“Do not be overcome by evil, but overcome evil with good”
(Romans 12:21).
We all know how to treat well those who treat us well. However, we do not always manage to do so. Now, attempting to do good to the one who does us wrong is serious business. The traditional “law of talion” is a legal principle of retributive justice in which the rule imposed a punishment commensurate with the crime commited, thus obtaining reciprocity. Talis in latin means “identical” or “like”; in other words, the penalty should not be equivalent, but identical. Jesus and Paul presented an opposite idea so that we may not be overcome by evil: they said that we should overcome evil with good.
When Canadian writer Margot van Sluytman was a teenager in 1978, her father Theodore was murdered in the store where he worked.
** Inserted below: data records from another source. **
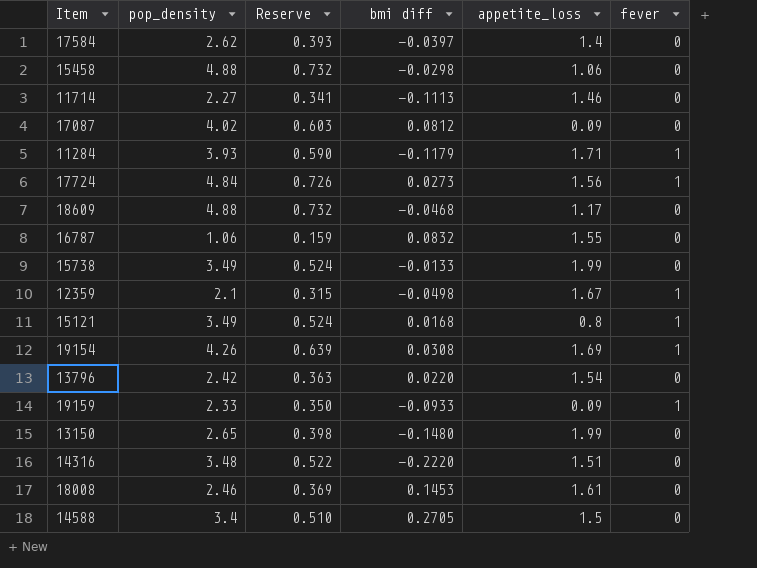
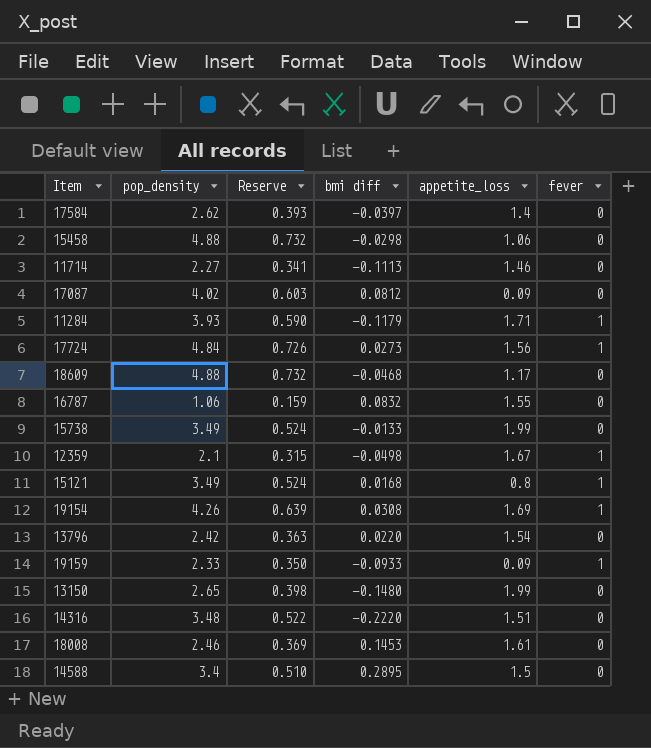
14588 | bmi diff: 0.2705 -> 0.2895

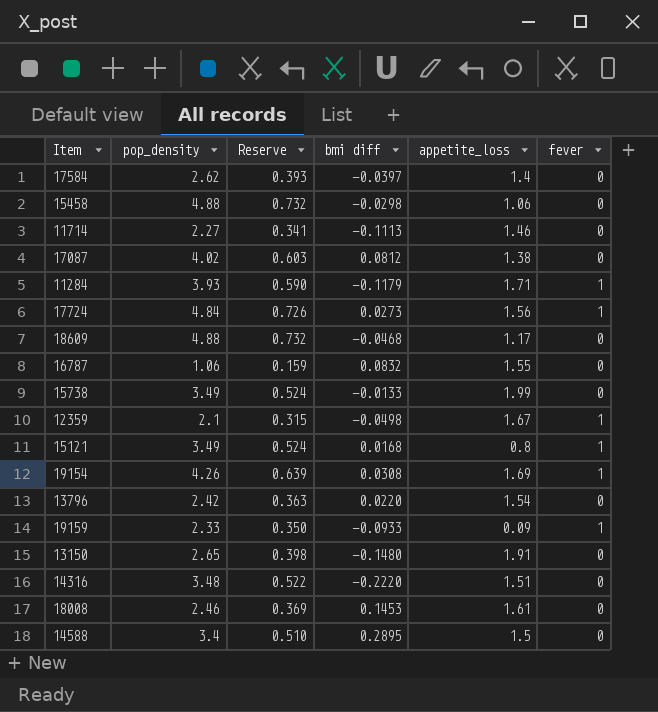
17087 | appetite_loss: 0.09 -> 1.38
13150 | appetite_loss: 1.99 -> 1.91

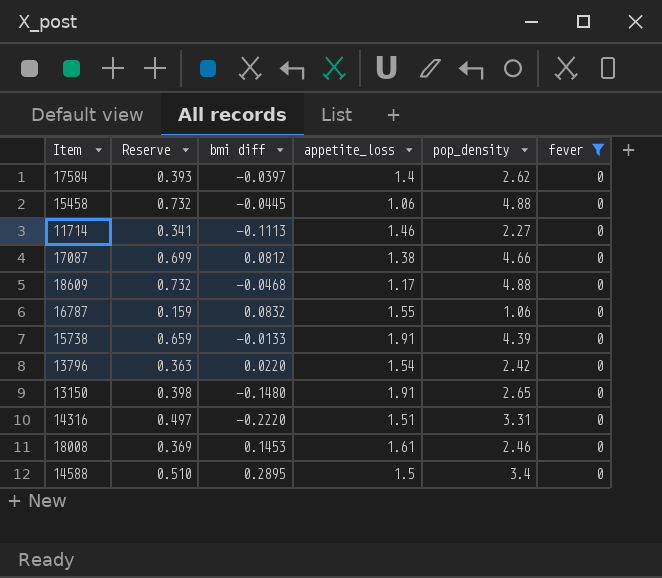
filter: none -> fever = 0
column pop_density | position: 2 -> 5
15458 | bmi diff: -0.0298 -> -0.0445
17087 | Reserve: 0.603 -> 0.699
17087 | pop_density: 4.02 -> 4.66
15738 | Reserve: 0.524 -> 0.659
15738 | appetite_loss: 1.99 -> 1.91
15738 | pop_density: 3.49 -> 4.39
14316 | Reserve: 0.522 -> 0.497
14316 | pop_density: 3.48 -> 3.31

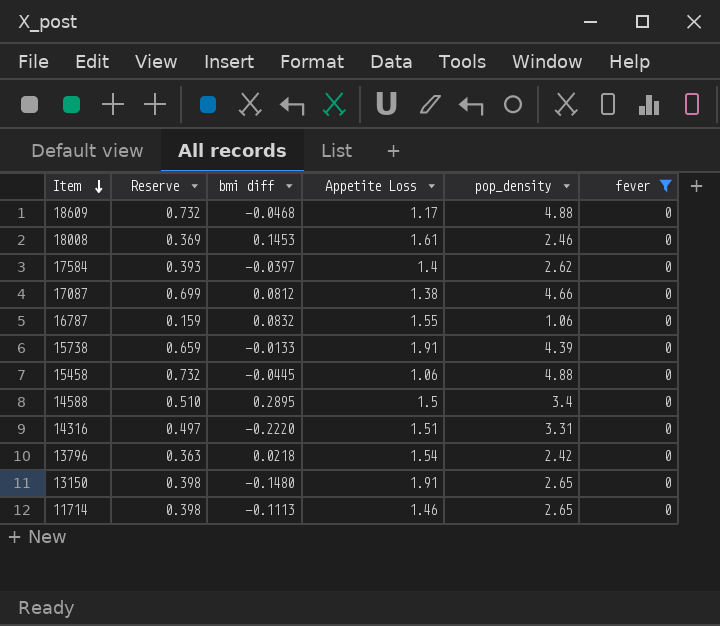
row order: none -> Item descending
column name: appetite_loss -> Appetite Loss
13796 | bmi diff: 0.0220 -> 0.0218
11714 | Reserve: 0.341 -> 0.398
11714 | pop_density: 2.27 -> 2.65

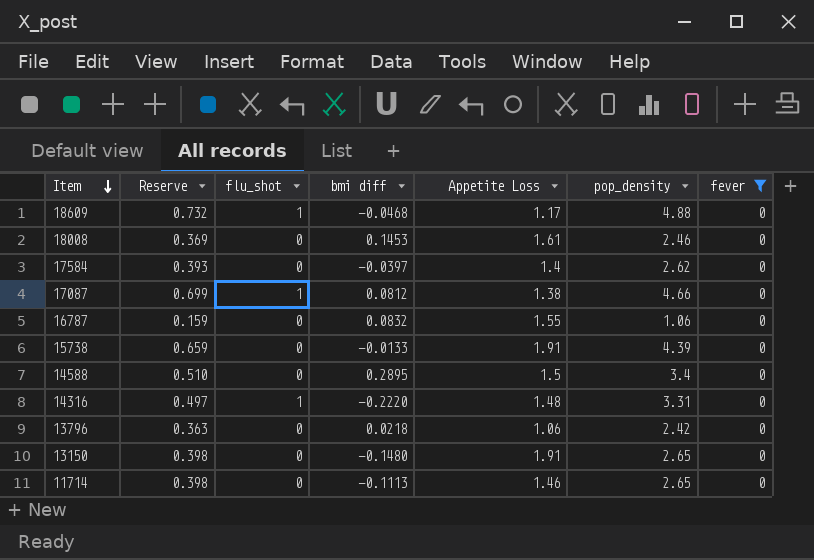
column flu_shot | position: none -> 3
row 15458: 0.732 | -0.0445 | 1.06 | 4.88 | 0 -> none
14316 | Appetite Loss: 1.51 -> 1.48
13796 | Appetite Loss: 1.54 -> 1.06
When the family received the news, they were devastated. Glen Flett, a repeat offender, was imprisoned and convicted of the murder. In prison, he learned about Christ, repented of all his sins, and was converted to the gospel.
When his sentence ended, he discovered that Margot was a brilliant and award-winning writer, and together with his wife, made a secret donation to her work. Soon after, Glen’s wife received an e-mail from Margot asking whether she was married to Glen Flett, the man who had killed her father on March 27, 1978. This e-mail opened a virtual dialogue for a while, until they met face to face. Glen asked for forgiveness and cried, and Margot hugged her father’s killer.
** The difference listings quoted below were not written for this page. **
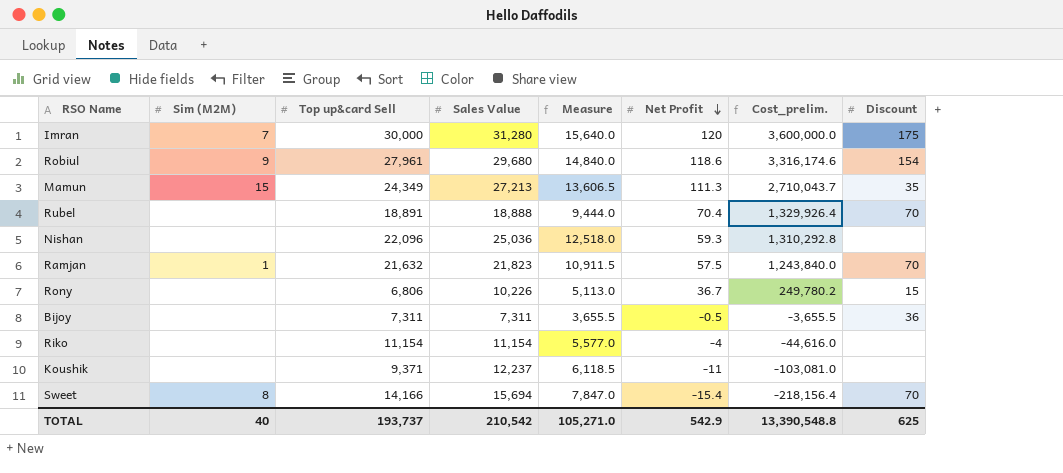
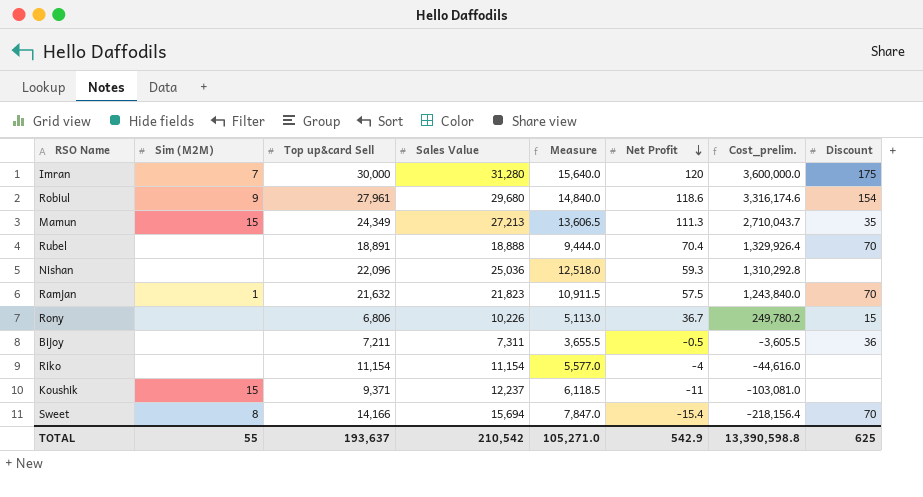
Bijoy | Top up&card Sell: 7,311 -> 7,211
Bijoy | Cost_prelim.: -3,655.5 -> -3,605.5
Koushik | Sim (M2M): none -> 15
TOTAL | Sim (M2M): 40 -> 55
TOTAL | Top up&card Sell: 193,737 -> 193,637
TOTAL | Cost_prelim.: 13,390,548.8 -> 13,390,598.8

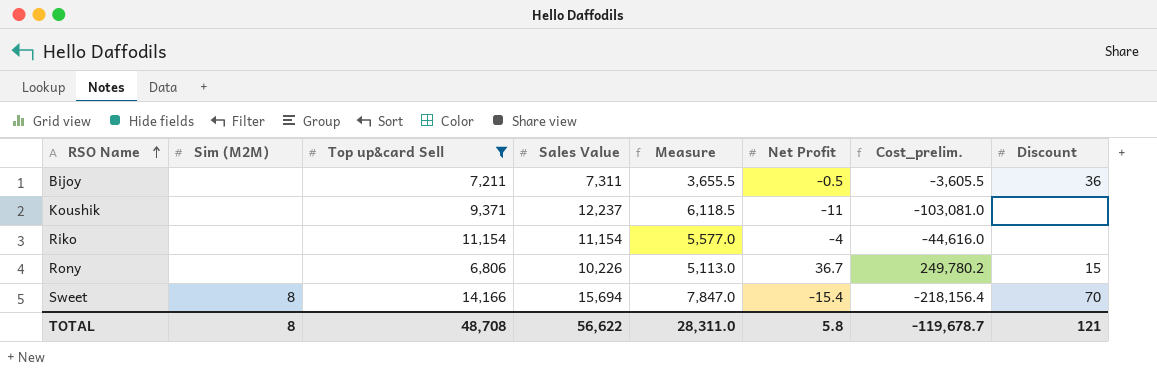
filter: none -> Top up&card Sell <= 14,166
row order: Net Profit descending -> RSO Name ascending
Koushik | Sim (M2M): 15 -> none
TOTAL | Sim (M2M): 55 -> 8
TOTAL | Top up&card Sell: 193,637 -> 48,708
TOTAL | Sales Value: 210,542 -> 56,622
TOTAL | Measure: 105,271.0 -> 28,311.0
TOTAL | Net Profit: 542.9 -> 5.8
TOTAL | Cost_prelim.: 13,390,598.8 -> -119,678.7
TOTAL | Discount: 625 -> 121

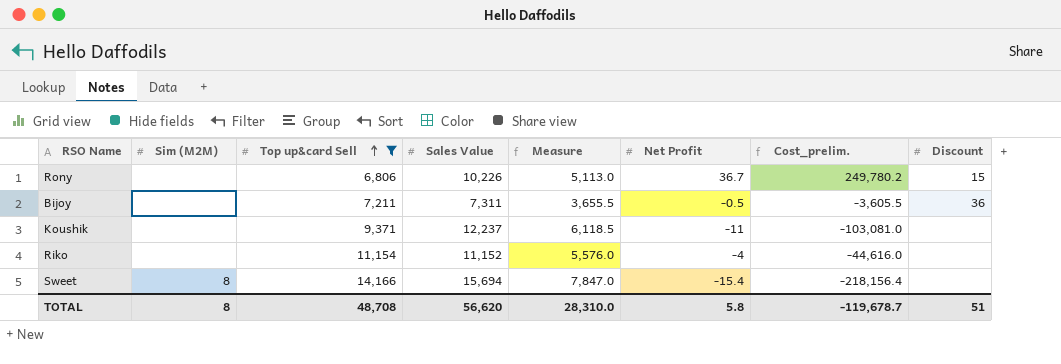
row order: RSO Name ascending -> Top up&card Sell ascending
Riko | Sales Value: 11,154 -> 11,152
Riko | Measure: 5,577.0 -> 5,576.0
Sweet | Discount: 70 -> none
TOTAL | Sales Value: 56,622 -> 56,620
TOTAL | Measure: 28,311.0 -> 28,310.0
TOTAL | Discount: 121 -> 51

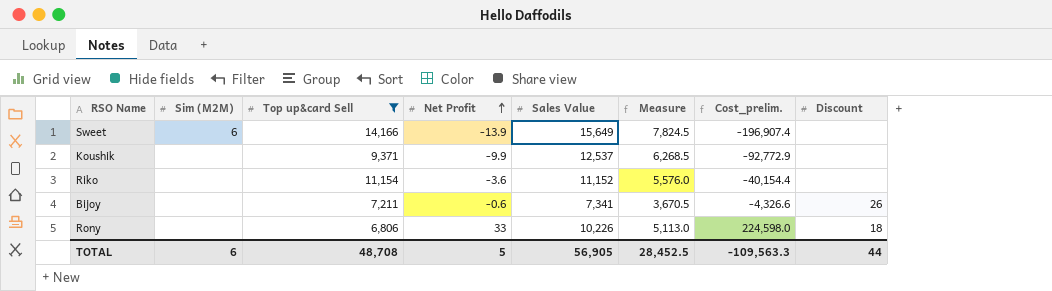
row order: Top up&card Sell ascending -> Net Profit ascending
column Net Profit | position: 6 -> 4
Sweet | Sim (M2M): 8 -> 6
Sweet | Net Profit: -15.4 -> -13.9
Sweet | Sales Value: 15,694 -> 15,649
Sweet | Measure: 7,847.0 -> 7,824.5
Sweet | Cost_prelim.: -218,156.4 -> -196,907.4
Koushik | Net Profit: -11 -> -9.9
Koushik | Sales Value: 12,237 -> 12,537
Koushik | Measure: 6,118.5 -> 6,268.5
Koushik | Cost_prelim.: -103,081.0 -> -92,772.9
Riko | Net Profit: -4 -> -3.6
Riko | Cost_prelim.: -44,616.0 -> -40,154.4
Bijoy | Net Profit: -0.5 -> -0.6
Bijoy | Sales Value: 7,311 -> 7,341
Bijoy | Measure: 3,655.5 -> 3,670.5
Bijoy | Cost_prelim.: -3,605.5 -> -4,326.6
Bijoy | Discount: 36 -> 26
Rony | Net Profit: 36.7 -> 33
Rony | Cost_prelim.: 249,780.2 -> 224,598.0
Rony | Discount: 15 -> 18
TOTAL | Sim (M2M): 8 -> 6
TOTAL | Net Profit: 5.8 -> 5
TOTAL | Sales Value: 56,620 -> 56,905
TOTAL | Measure: 28,310.0 -> 28,452.5
TOTAL | Cost_prelim.: -119,678.7 -> -109,563.3
TOTAL | Discount: 51 -> 44

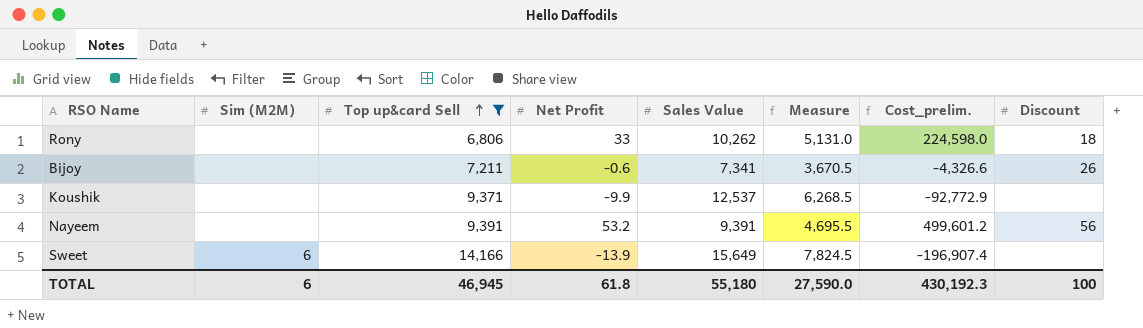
row order: Net Profit ascending -> Top up&card Sell ascending
row Riko: none | 11,154 | -3.6 | 11,152 | 5,576.0 | -40,154.4 | none -> none
Rony | Sales Value: 10,226 -> 10,262
Rony | Measure: 5,113.0 -> 5,131.0
row Nayeem: none -> none | 9,391 | 53.2 | 9,391 | 4,695.5 | 499,601.2 | 56
TOTAL | Top up&card Sell: 48,708 -> 46,945
TOTAL | Net Profit: 5 -> 61.8
TOTAL | Sales Value: 56,905 -> 55,180
TOTAL | Measure: 28,452.5 -> 27,590.0
TOTAL | Cost_prelim.: -109,563.3 -> 430,192.3
TOTAL | Discount: 44 -> 100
How was this possible? Friends told Margot not to reopen her wounds, but she just said, “Now we are restored and we have hope.”
What a tremendous example of forgiveness! Regardless of the gravity of the situation, we cannot put a question mark where God has already placed a period.
“If you want to be happy for a moment, take revenge;
if you want to be happy forever, forgive” (Tertullian).
That is what it means to repay evil with good. That payment does good as much for the offender as for the offended. Only those embraced by God can embrace in this way.
“The real greatness and nobility of the man is measured by the power of the feelings that he subdues, not by the power of the feelings that subdue him. The strongest man is he who, while sensitive to abuse, will yet restrain passion and forgive his enemies. Such men are true heroes” (Mind, Character, and Personality, vol. 2, p. 689).
Be a true hero today and do good to the one who did you wrong.
It is not easy, but it is necessary and worthwhile.
God will always repair a broken heart.
For Him to do that, you must give Him all the pieces.